YEREVAN (Combined Sources)–Officials disclosed on Tuesday the new, considerably higher price of Russian natural gas which Armenia will have to pay next year and which will rise further in 2010.
The national gas distribution company ArmRosGazprom (ARG) said that under the terms of its agreement signed with Russia’s Gazprom monopoly last week, the gas price will grow from $110 to $154 per thousand cubic meters starting from April 1, 2009.
The agreement signed in Moscow envisages the tariff’s gradual increase to international levels, currently exceeding $250 per thousand cubic meters, within the next few years. According to ARG’s chief executive, Karen Karapetian, Gazprom will be charging Armenia $200 per thousand cubic meters from April 2010.
President Serzh Sarkisian and top ARG executives downplayed the price hike’s impact on Armenian households and corporate users as they revealed it during a meeting at the Russian-controlled company’s Yerevan headquarters. “The tariffs that will take effect on April 1, 2009 will only slightly increase the socioeconomic burden [of the population,]” Sarkisian said.
“I am convinced that the new tariffs will not weigh heavily on the economy,” Karapetian told reporters after the meeting.
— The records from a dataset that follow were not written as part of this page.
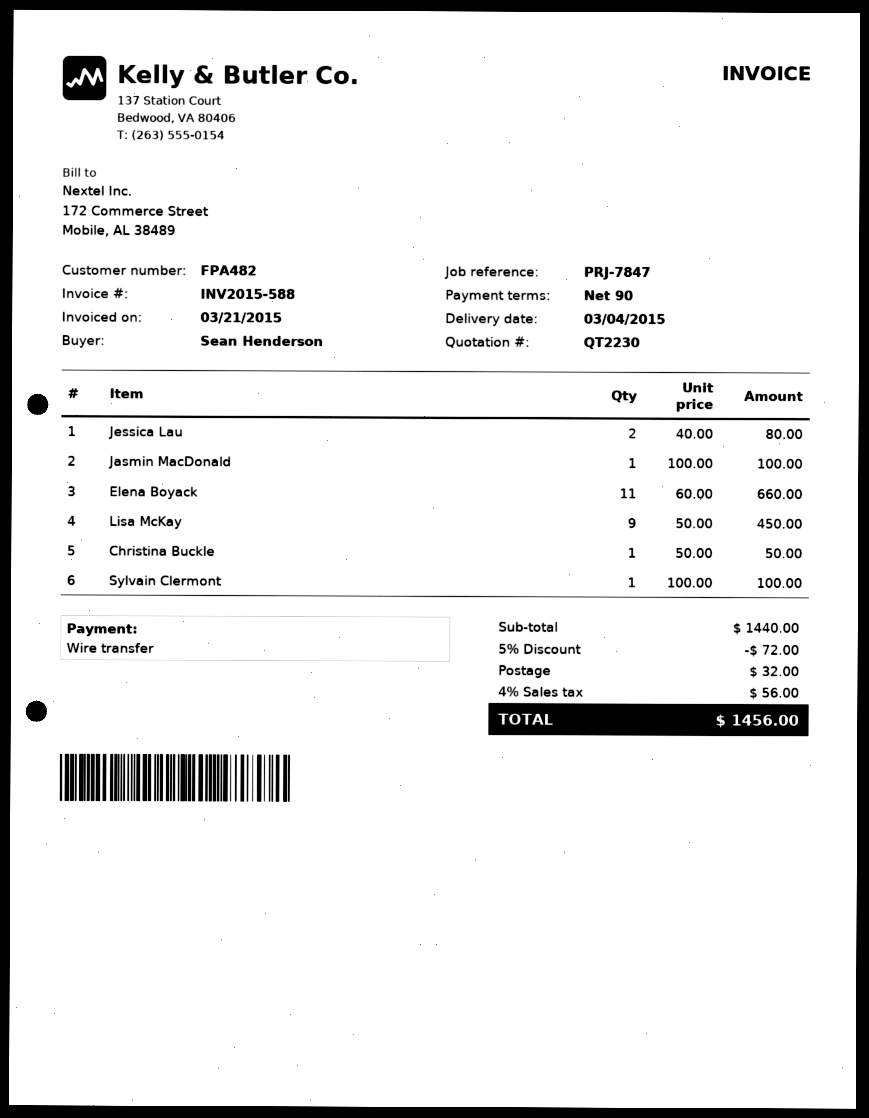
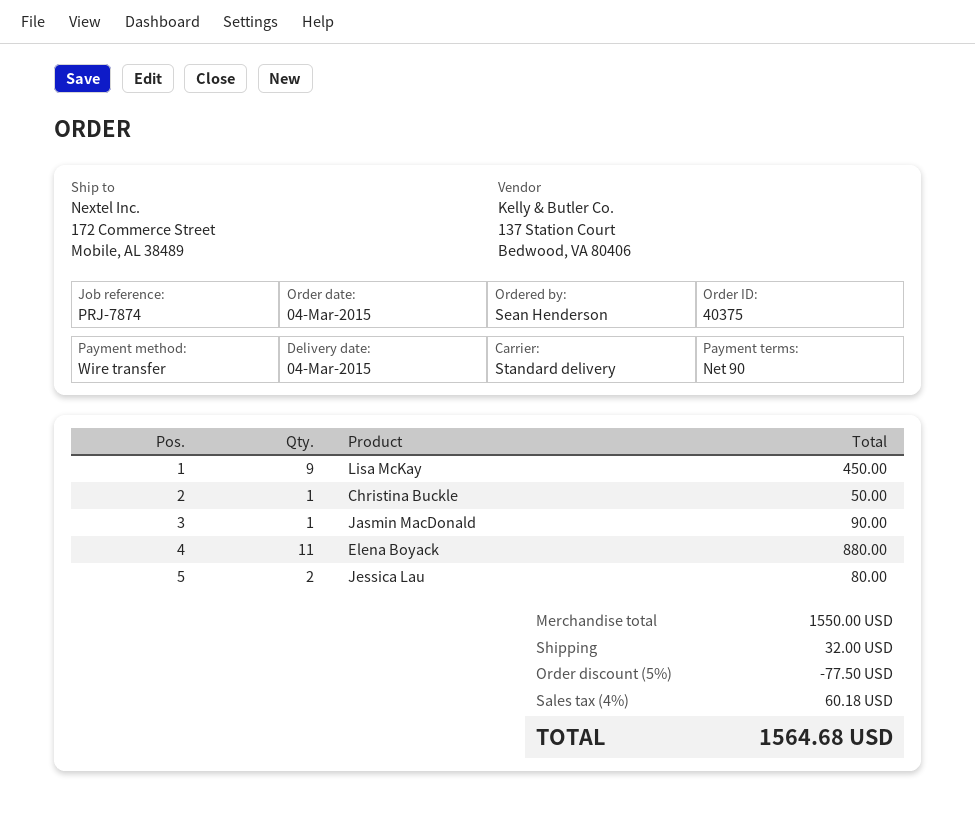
reference: PRJ-7847 -> PRJ-7874
Jasmin MacDonald: 1 for 100.00 -> 1 for 90.00
Elena Boyack: 11 for 660.00 -> 11 for 880.00
Sylvain Clermont: 1 for 100.00 -> none
subtotal: 1440.00 -> 1550.00
discount: 5% = 72.00 -> 5% = 77.50
tax: 4% = 56.00 -> 4% = 60.18
total: 1456.00 -> 1564.68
He said the increased cost of Russian gas, the main source of winter heating for Armenian households, will be mitigated by recent years’ dramatic appreciation of the Armenian dram against the U.S. dollar.
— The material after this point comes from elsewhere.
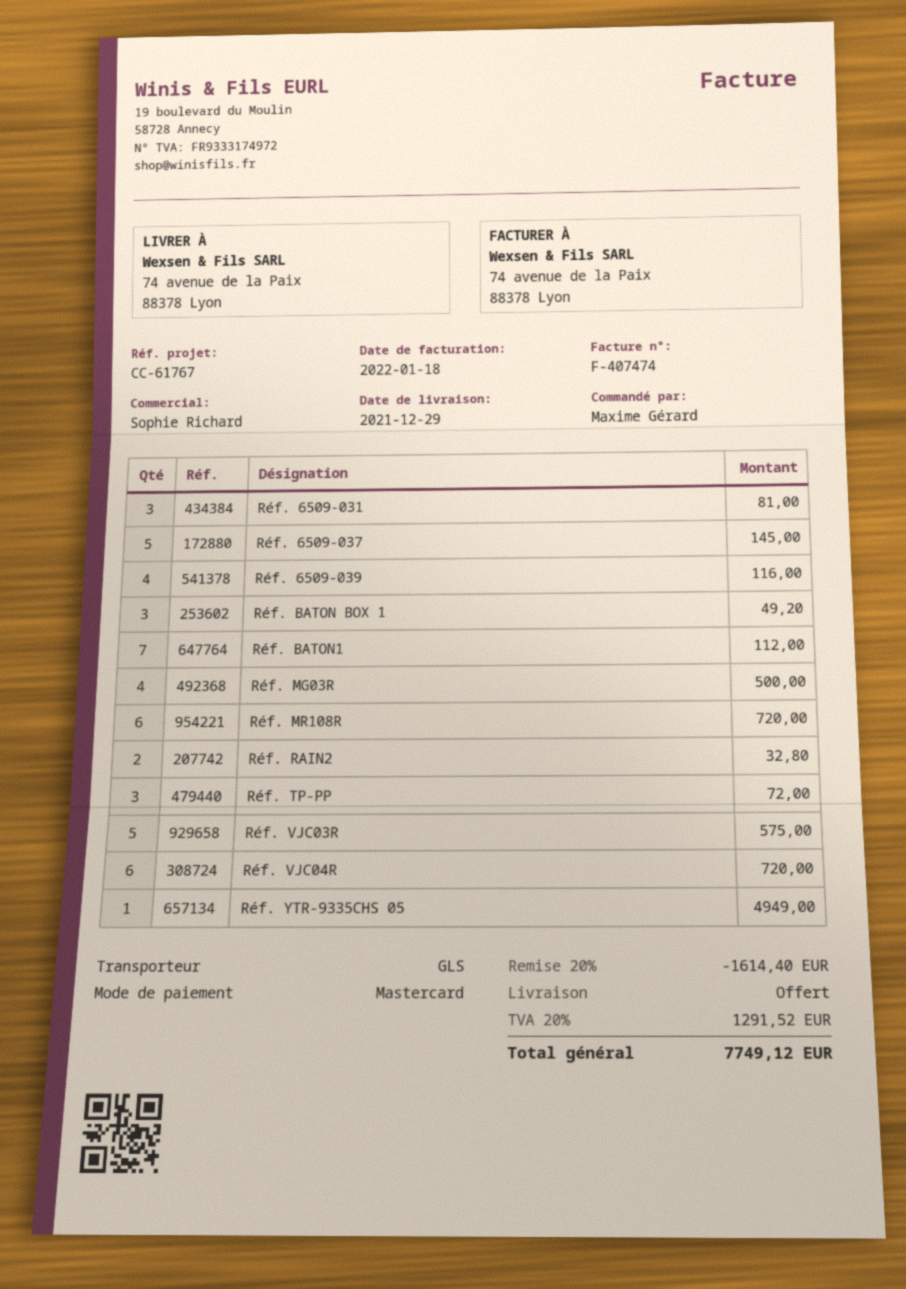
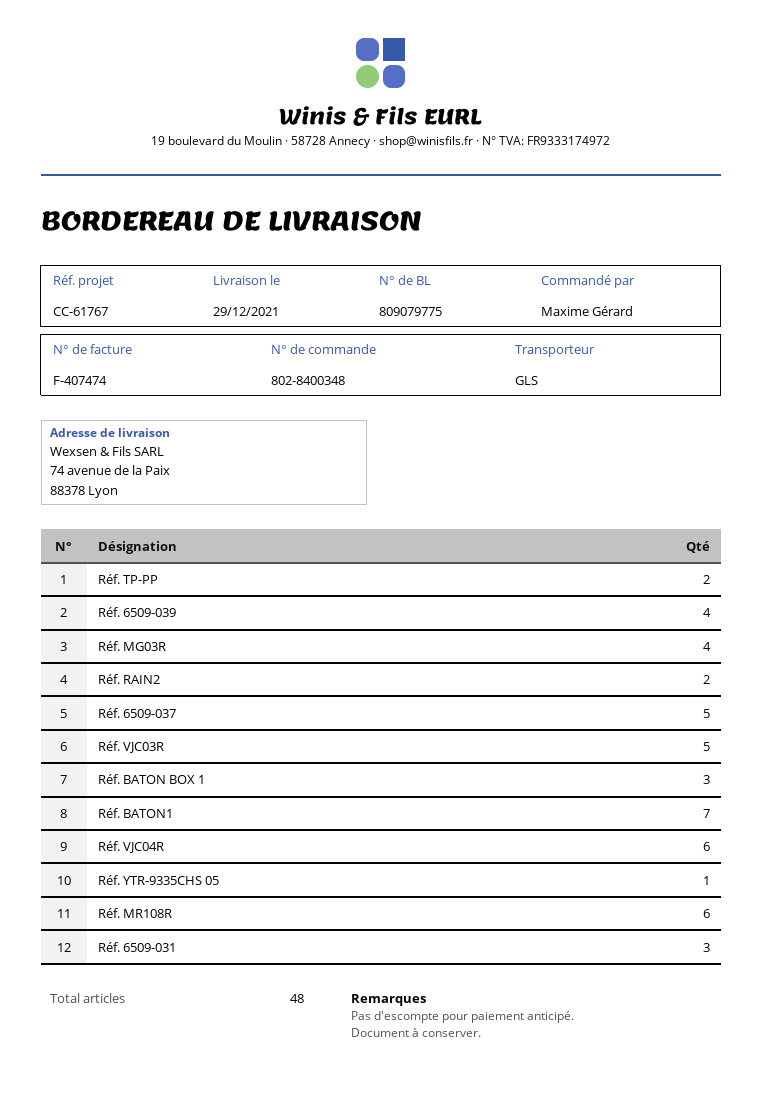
Réf. TP-PP: 3 -> 2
Karapetian also stressed the fact that the measure will take effect after the 2008-2009 heating season and therefore spare the population extra spending this winter.
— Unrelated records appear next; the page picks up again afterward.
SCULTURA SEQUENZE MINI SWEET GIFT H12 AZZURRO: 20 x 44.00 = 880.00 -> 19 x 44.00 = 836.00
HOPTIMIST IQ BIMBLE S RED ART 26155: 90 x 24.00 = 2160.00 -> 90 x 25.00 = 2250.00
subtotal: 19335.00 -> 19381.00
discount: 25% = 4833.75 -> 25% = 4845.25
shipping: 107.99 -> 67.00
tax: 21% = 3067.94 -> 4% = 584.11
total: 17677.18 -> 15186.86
Russian gas is also used by local thermal-power plants that general about one third of Armenia’s electricity. Whether they will seek to raise their electricity fees as a result is not yet known.
The retail prices of gas in the country already surged by 50 percent on May 1 after the Armenian government stopped subsidizing them with proceeds from a controversial 2006 deal with Gazprom that left more Armenian energy assets under Russian control. Gazprom supplies to Armenia totaled just over 2 billion cubic meters last year.
The latest tariff deal with Gazprom came amid the nearing completion of work on the second and final section of a gas pipeline linking Armenia to neighboring Iran. Sarkisian announced on September 3 Armenia will be able to import up to 2.5 billion cubic meters of Iranian gas annually “in late October or early November.”
The head of the Iranian Gas Export Company Tuesday said Iran will be able to provide Armenia with the gas it needs during the coming winter.
“Iran will pump three million cubic meters of gas to Armenia during this winter,” Reza Kasaei-Zadeh said in an interview with ISNA news agency.
Armenia’s Minister of Energy, Armen Movsisyan, recently said that the capacity of the Iran-Armenia gas pipeline project would increase to 2.5 billion cubic meters per year.
“The opening of the Iranian-Armenian pipeline will guarantee the energy safety of Armenia,” he said, adding that this would become feasible by increasing the capacity of the Kadzharan-Yerevan section of the pipeline by November, 2008.
The Iran-Armenia gas pipeline project was officially opened on March 19, 2007 by Iranian President Mahmoud Ahmadinejad and Armenian President Robert Kocharian. The project will provide Armenia with an alternative to the gas it now imports from Russia.
The two countries will share the $220 million cost of the 140 kilometer pipeline.